Kaoru : En fait, ça fait un moment déjà qu'on y pensait. En 2008, le moment n'était pas encore venu, il y avait un je-ne-sais-quoi qui nous en empêchait, mais ça a toujours été sous-jacent. Kyo a eu le courage de se lancer le premier, les autres ont naturellement suivi le pas sans se poser de questions. [ndlr : |Interview 2008| ]
Vous allez embarquer dans une tournée américaine sous peu et jouer au Nippon Budokan deux dates consécutives en février. Achever une longue tournée mondiale au Nippon Budokan, c'est un peu comme marquer le point final d'une ère d'un album. Que représente le Nippon Budokan pour vous ?
Kaoru : L'une des raisons principales réside en fait dans sa superficie qui nous semble idéale. Puis nous aimons jouer là-bas. Les autres salles nous donnent en quelques sorte moins ce sentiment. Une autre salle aurait très bien pu faire l'affaire. Mais le Budokan a une superficie idéale pour produire un grand spectacle, plus grand que ce que nous faisons habituellement.

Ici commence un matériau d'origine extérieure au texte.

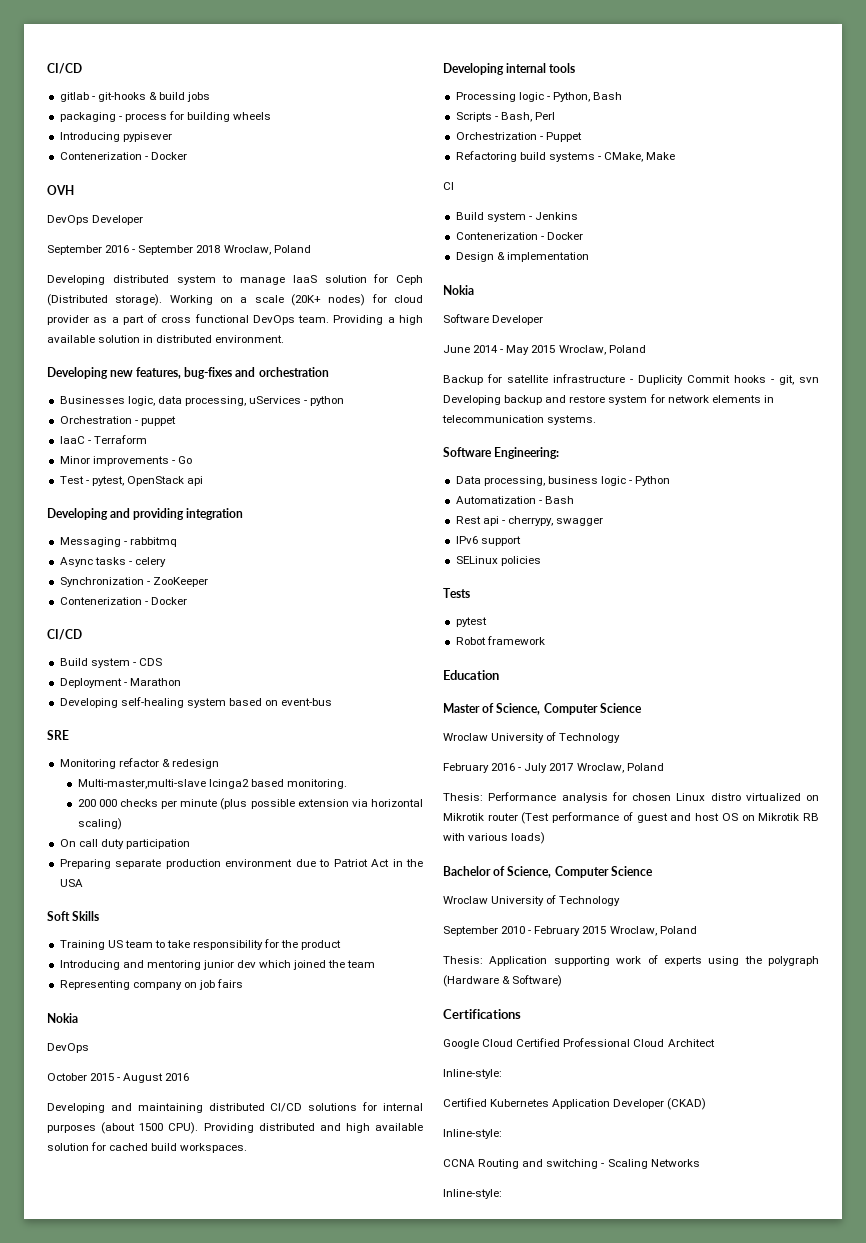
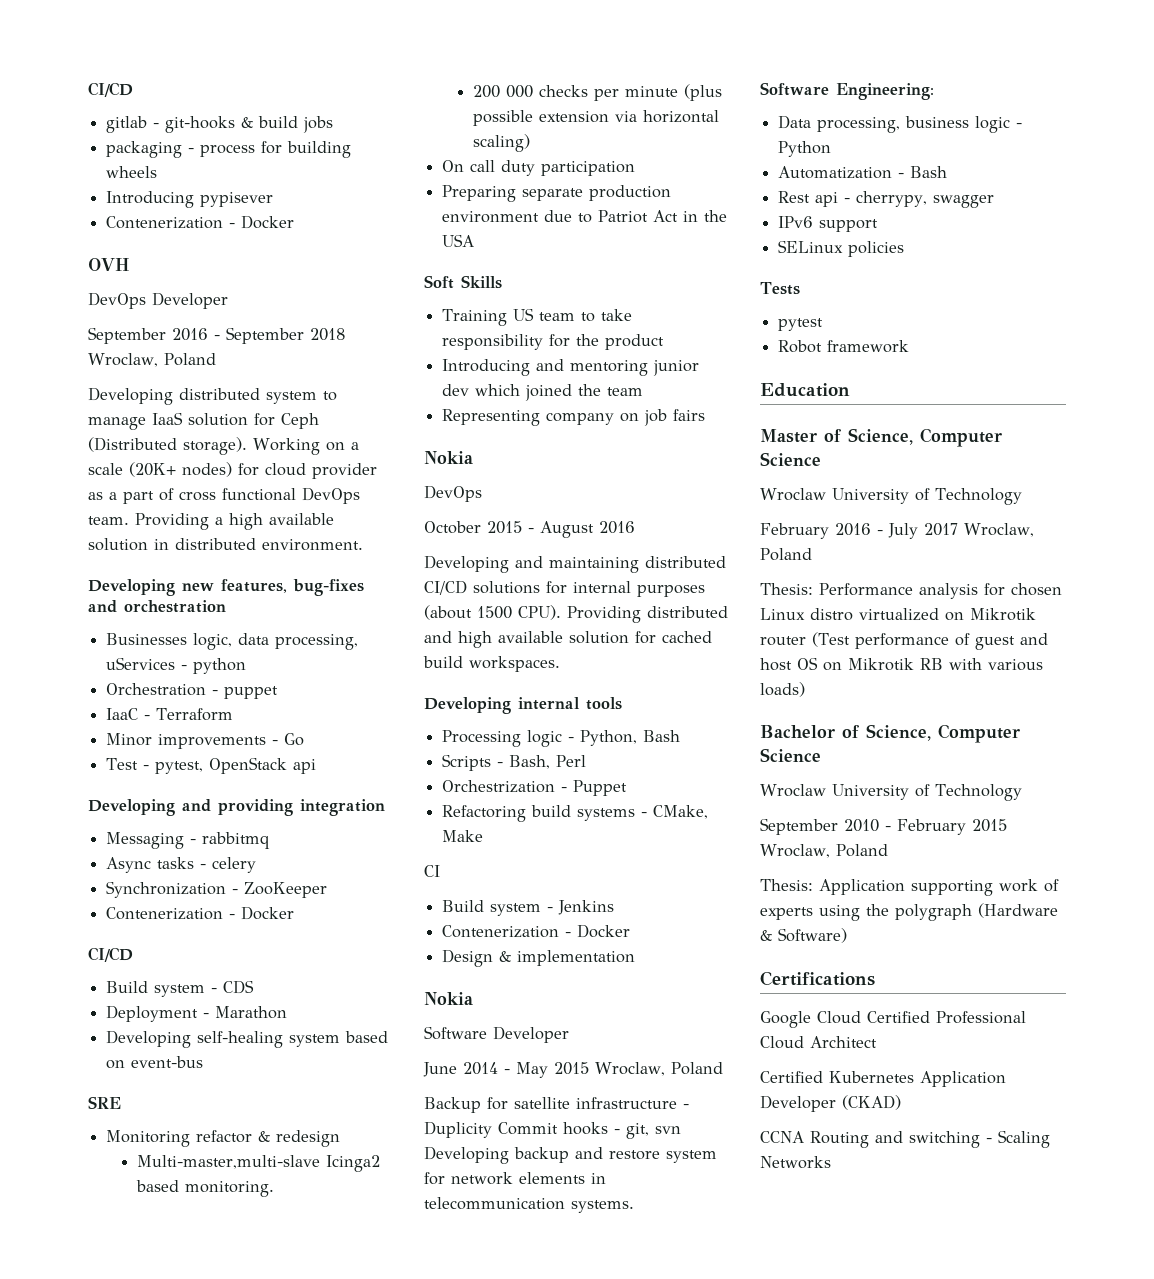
[443,1069,502,1079] // Inline-style: -> (877, 1042) none
[443,1129,502,1139] // Inline-style: -> (901, 1102) none
[443,1189,502,1199] // Inline-style: -> (831, 1162) none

La fin d'un album n'est pas forcément marqué par lui. La salle nous plait vraiment je crois.
Hier, tu avais un bandage à la main. Je crois que c'était aussi le cas à Paris. Est-ce que ça va ?
Kaoru : Hum... (regarde sa main, l'air triste). Depuis quelques temps, je ressens une douleur à la main, et elle s'intensifie. Je pense que ça ne s'arrangera pas. Il semblerait que ce soit bien fêlé. Je travaille sur mon rétablissement, je fais attention à ce que je fais, je vais souvent faire des examens à l'hôpital (bouge les doigts de sa main). Mais ça va, enfin je pense. C'est à force de jouer, la cadence de mon jeu, les rythmes ont pas mal changé avec le temps... Je commençais à me rendre compte petit à petit que les douleurs devenaient étranges. Je crois que ça va empirer progressivement...
Oh ! Je ne savais pas. Je ne sais pas quoi dire... Je te souhaite bon rétablissement, ménage-toi. Bon courage pour ce soir.
Kaoru : Merci, ça ne va pas être simple.